En attendant l’énigme
En attendant une réponse sérieuse à cette importante question, qui se dessinera bien sûr avec ce que l’on constatera de l’attitude opérationnelle des Russes sur le terrain, il reste l’énigme washingtonienne. Il y a bien entendu l’hypothèse selon laquelle Trump, extrêmement affaibli, juge intéressant de se lancer dans un conflit pour regagner une certaine autorité ; il y a l’hypothèse selon laquelle le pouvoir washingtonien est tellement éclaté que le clan des ultra-faucons se passe de son autorisation pour pousser les feux de la guerre en Syrie ; il y a l’hypothèse selon laquelle Trump se prête à une attitude guerrière par souci tactique, pour au dernier moment renverser la vapeur et éviter un engagement trop conséquent ; il y a … etc.

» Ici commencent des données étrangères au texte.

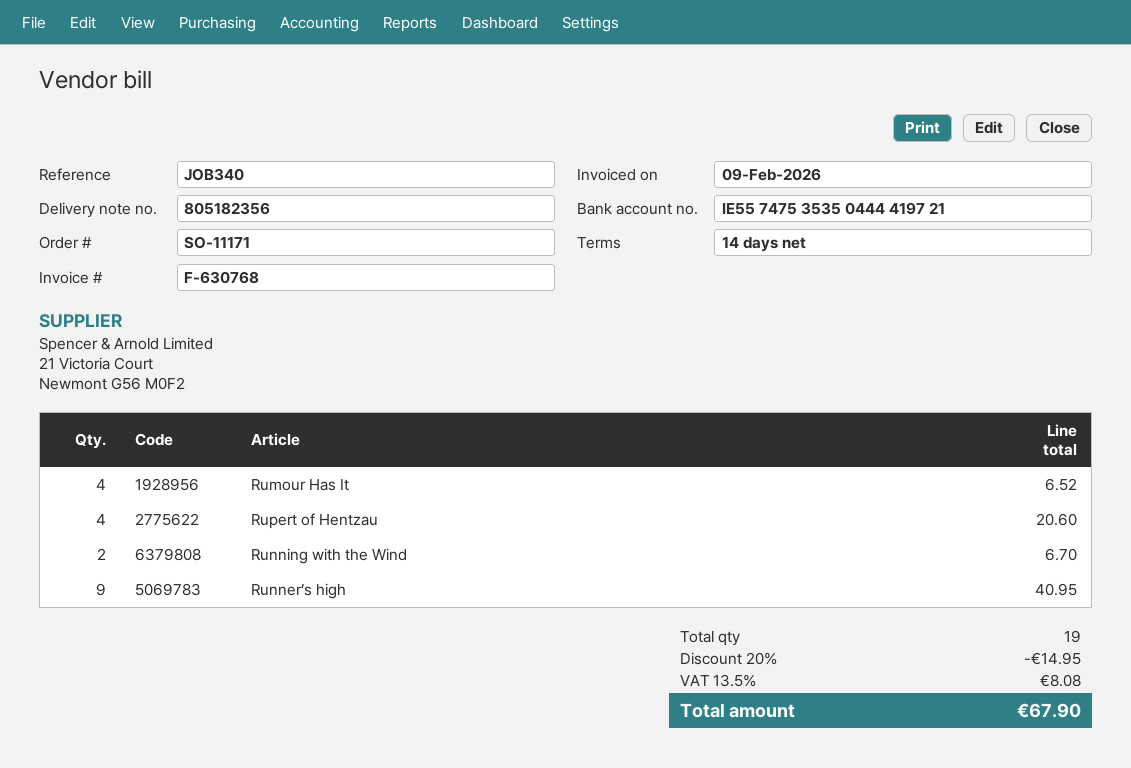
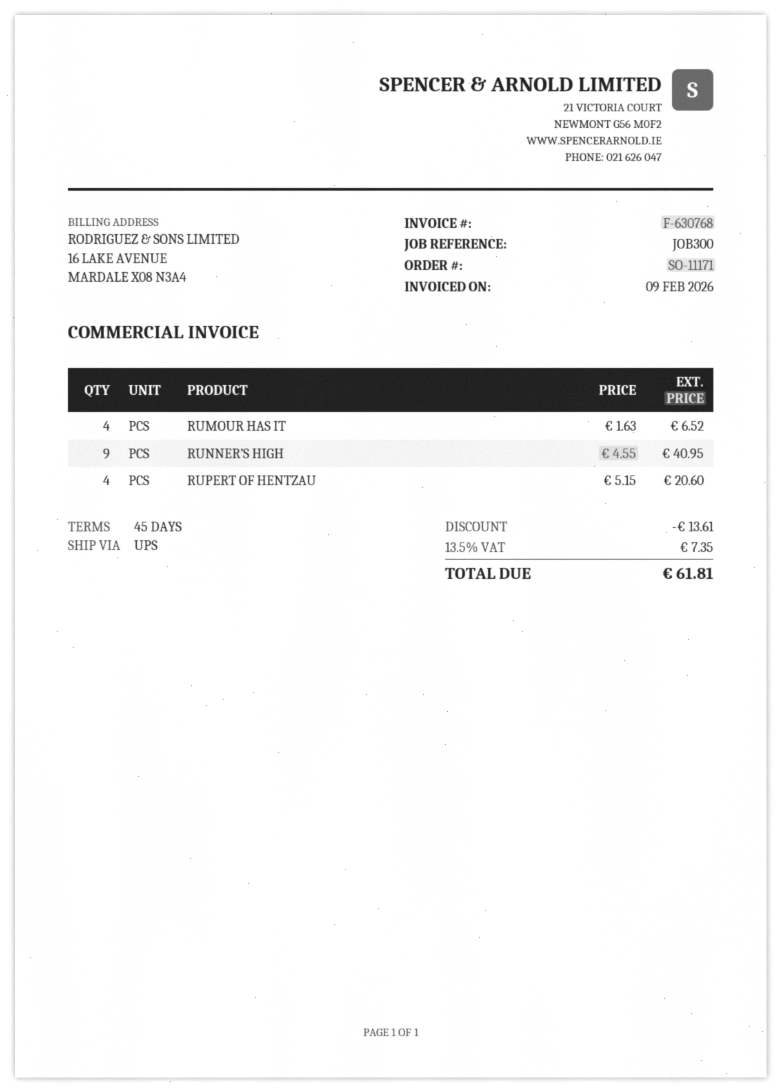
payment terms: 14 days -> 45 days
reference: JOB340 -> JOB300
Running with the Wind: 2 for 6.70 -> none
discount: 14.95 -> 13.61
tax: 13.5% = 8.08 -> 13.5% = 7.35
total: 67.90 -> 61.81

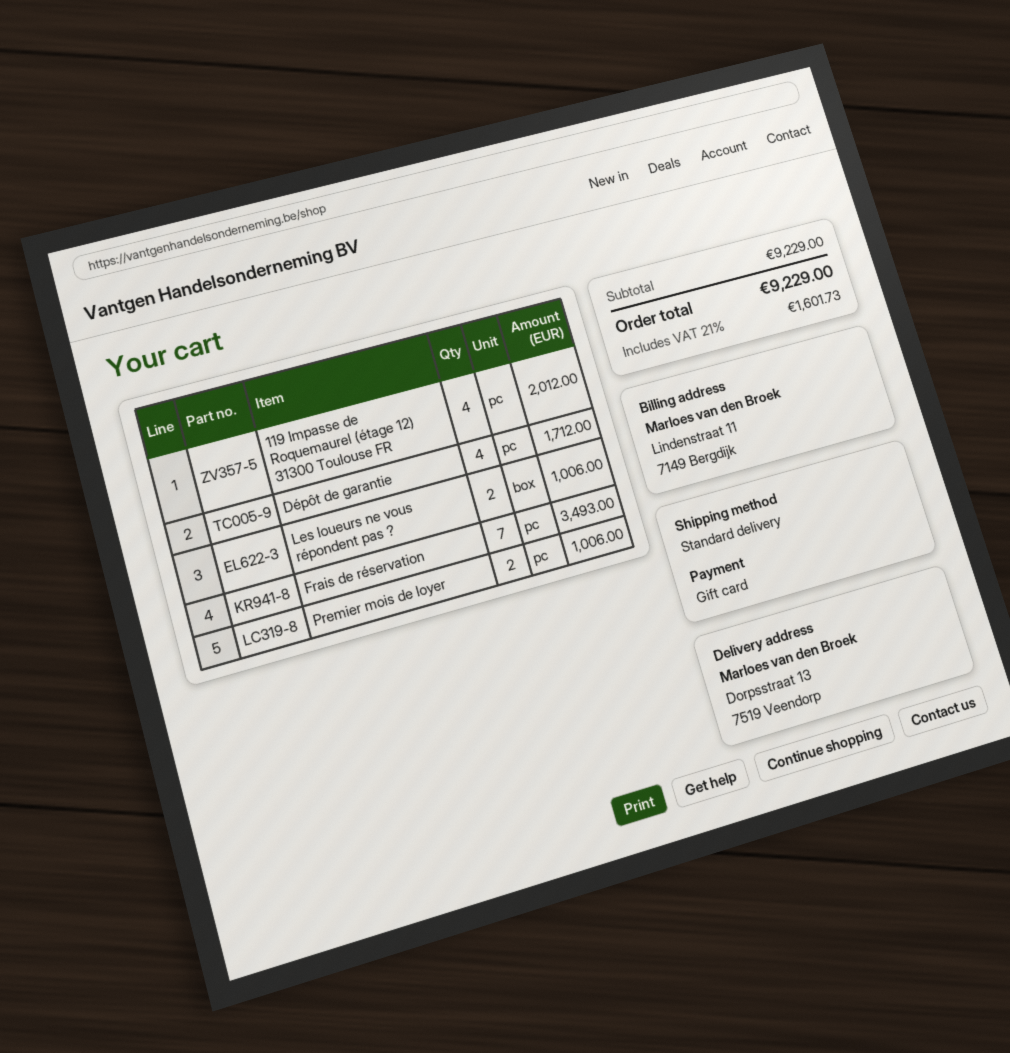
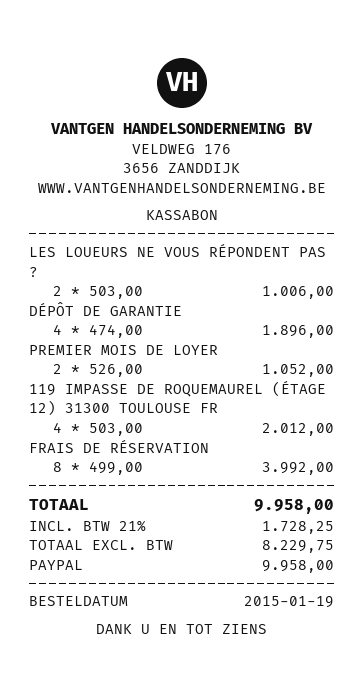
payment method: gift card -> PayPal
Dépôt de garantie: 4 for 1712.00 -> 4 for 1896.00
Frais de réservation: 7 for 3493.00 -> 8 for 3992.00
Premier mois de loyer: 2 for 1006.00 -> 2 for 1052.00
tax: 21% = 1601.73 -> 21% = 1728.25
total: 9229.00 -> 9958.00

Plus que jamais règne le paradoxe que le pouvoir à Washington, malgré l’ouverture de tant de canaux de communication (ou à cause de cela, justement ?), répond aujourd’hui parfaitement à la formule que Churchill appliqua in illo tempore au pouvoir stalinien : « une énigme, enrobée de mystère, cachée dans un secret » (une des multiples traductions) ; peut-être pourrait-on rajeunir la chose en terminant plutôt par “…cachée dans le désordre”.